Should luxury brands back presidential candidates?

By Rachel Lamb
Luxury Daily
January 10, 2012

Select luxury marketers including Marc Jacobs, Diane von Furstenberg, Donna Karan, Tory Burch and Jason Wu are participating in an ecommerce effort in which proceeds from select items benefit the Obama Victory Fund. However, the general consensus is that brands which support a presidential candidate run a much higher risk of alienating consumers than gaining them.

The ecommerce initiative, called Runway to Win, ecompasses luxury goods that are sold to support the Obama Victory Fund, a foundation aiding the campaign for sitting U.S. president Barack Obama’s reelection. However, many experts believe that mixing fashion and politics is not a game that luxury brands should be playing.

“If the candidate wins, you get some halo effect of getting it right, and there’s always a pro to siding with a winner before they become a winner,” said Milton Pedraza, CEO of the Luxury Institute, New York. “However, the downside is that you can alienate a significant number of constituents by playing the political game.

“Politics in general is a rather controversial subject,” said Ron Kurtz, president of the American Affluence Research Center, Atlanta. “The U.S. electorate, even among the affluent, is pretty evenly divided between support for the presidential candidates of the two major parties.

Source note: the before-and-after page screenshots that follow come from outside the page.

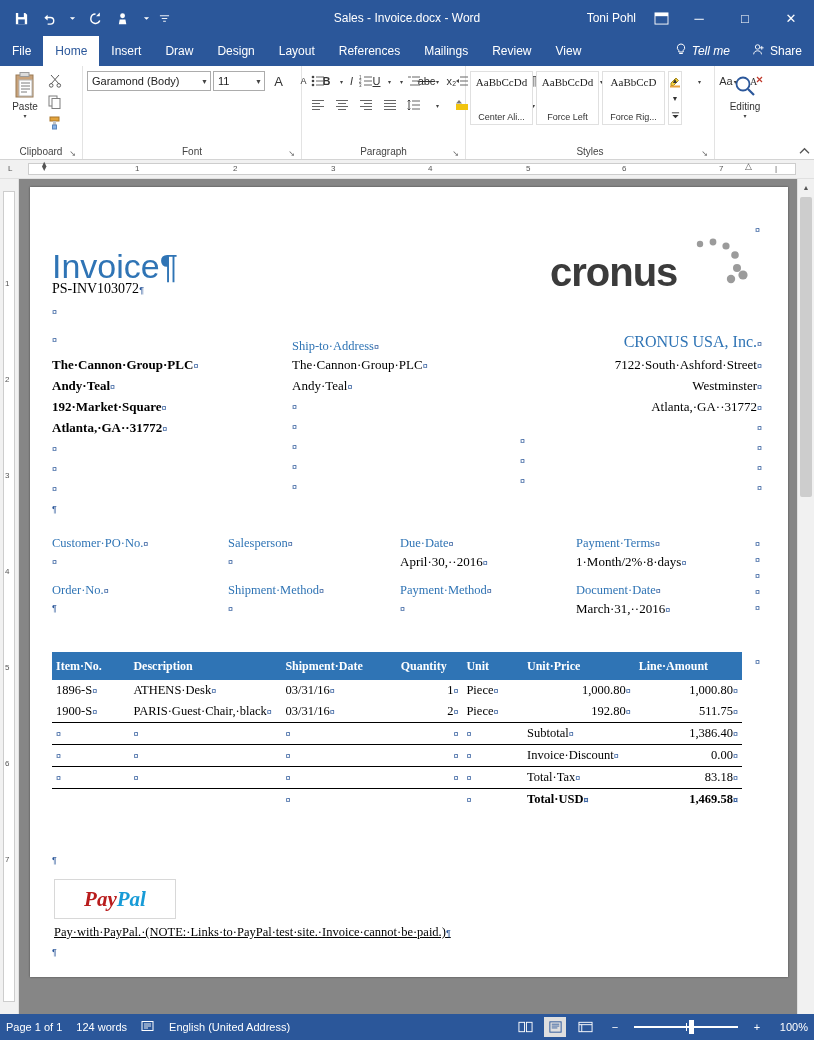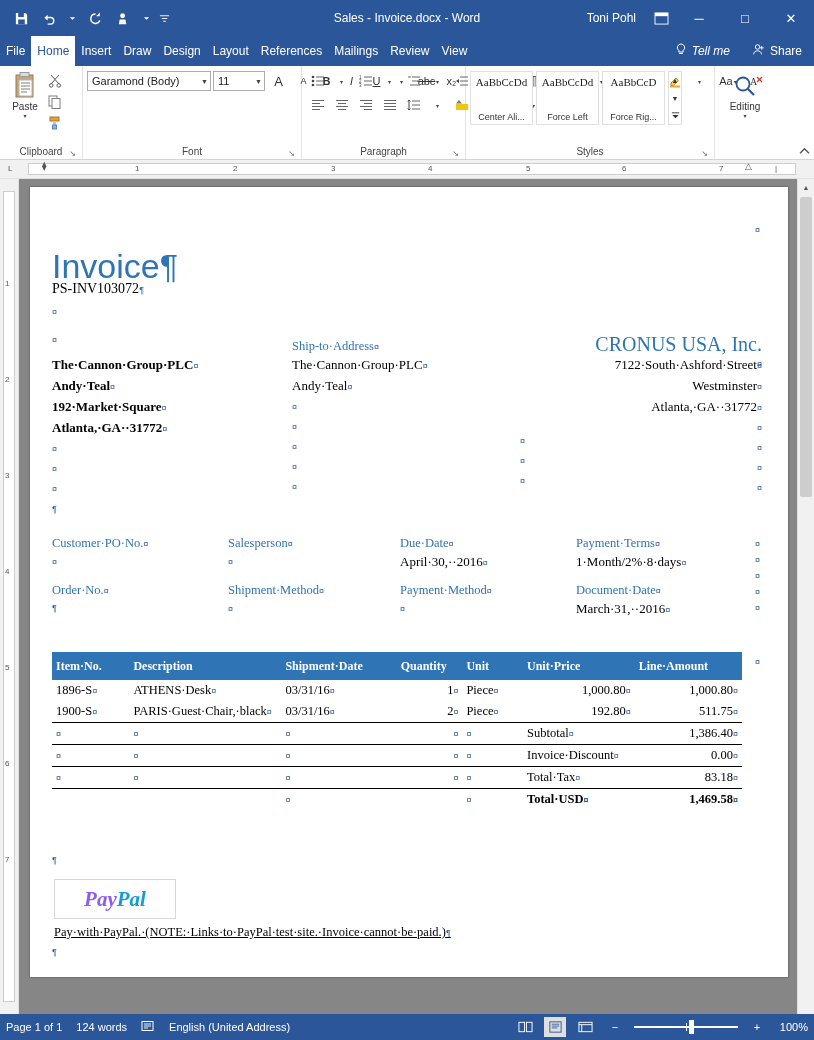"File" .rtab { padding: 0 6px -> 0 12px }
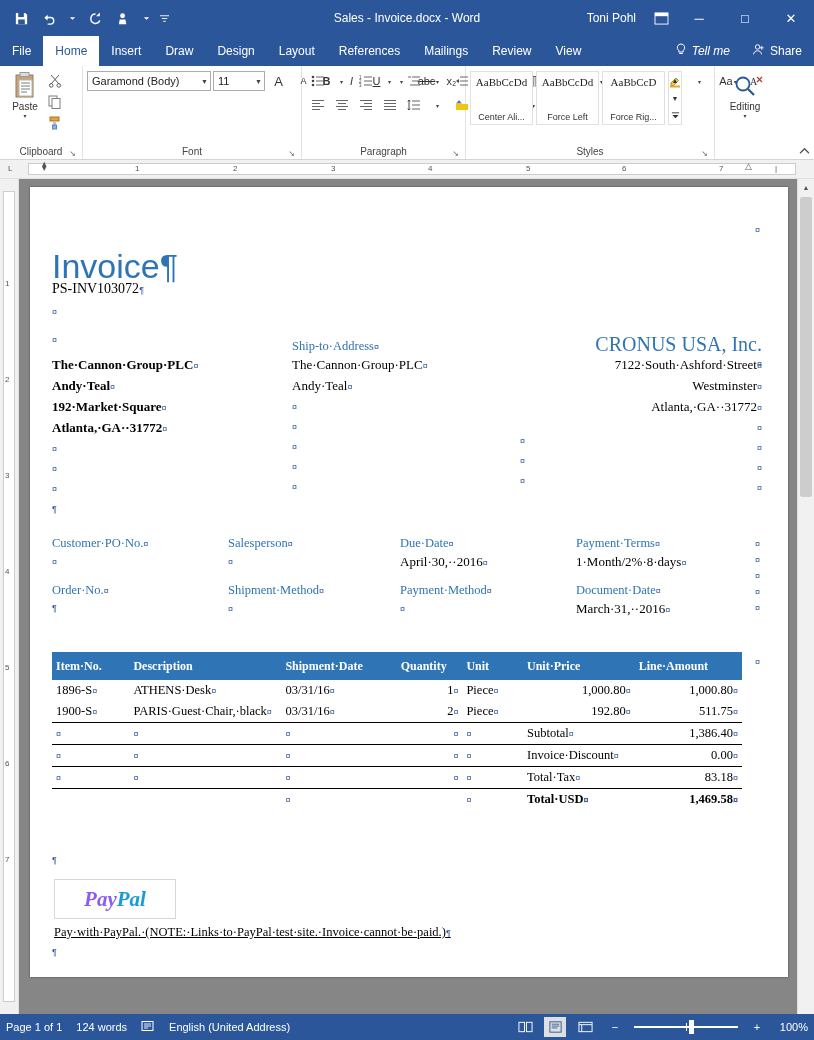"cronus" div.cronus-wrap { html: none -> <div> <svg> <circle></circle> <circle></circle> <circle></circle> <circle></circle> <circle></circle> <circle></circle> <circle></circle> </svg> <span>cronus</span> </div> }
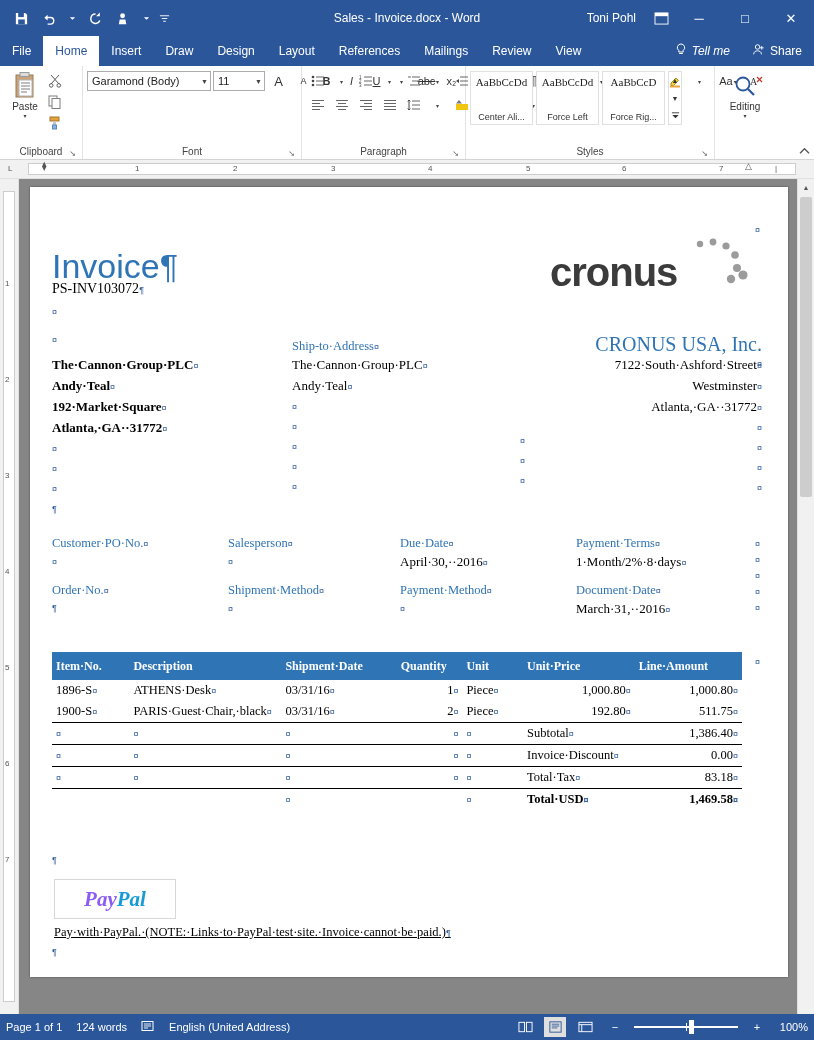"CRONUS USA, Inc." .blue-head { font-size: 20px -> 16px }
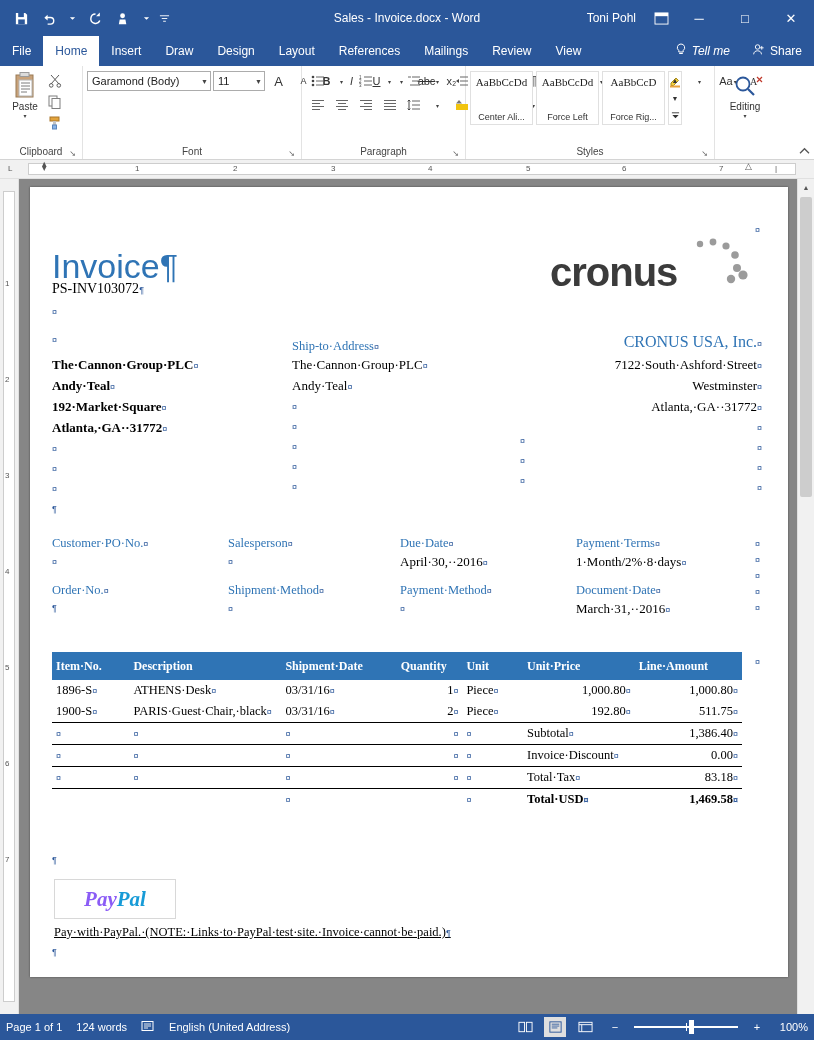"Pay" .pp-pay { color: #8b5cf6 -> #b91c1c }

“The members of Congress of both parties have very low job-approval ratings,” he said. “To be identified with one side or party could alienate an almost equal number of potential consumers.”

While affiliating with a presidential candidate could significantly turn consumers off for the time being, it may not be completely damaging since most U.S. consumers have short memories and the campaigns will be over in November.

Additionally, just because a candidate says that he has certain beliefs or has plans to accomplish something does not mean that he will actually do so if elected.

This does not have anything to do with any specific candidate, just that each has opposing parties that make it difficult to get unpopular decisions done, Luxury Institute’s Mr. Pedraza said.

“The ability for someone to really deliver on their agenda is limited,” Mr. Pedraza said. “It’s a tough bet to make and not something that most brands, specifically luxury brands, should make.

“There is a very significant and potential downside,” he said.

Alien policy
Politics, like fashion, is a passionate topic.

Therefore, it makes sense that luxury designers turn their fashion passion to another area.

Just as luxury brands could turn customers off, they could just as easily gain loyalists who share their presidential, moral and political affiliations.

However, the fact remains that fashion and politics do not have much in common.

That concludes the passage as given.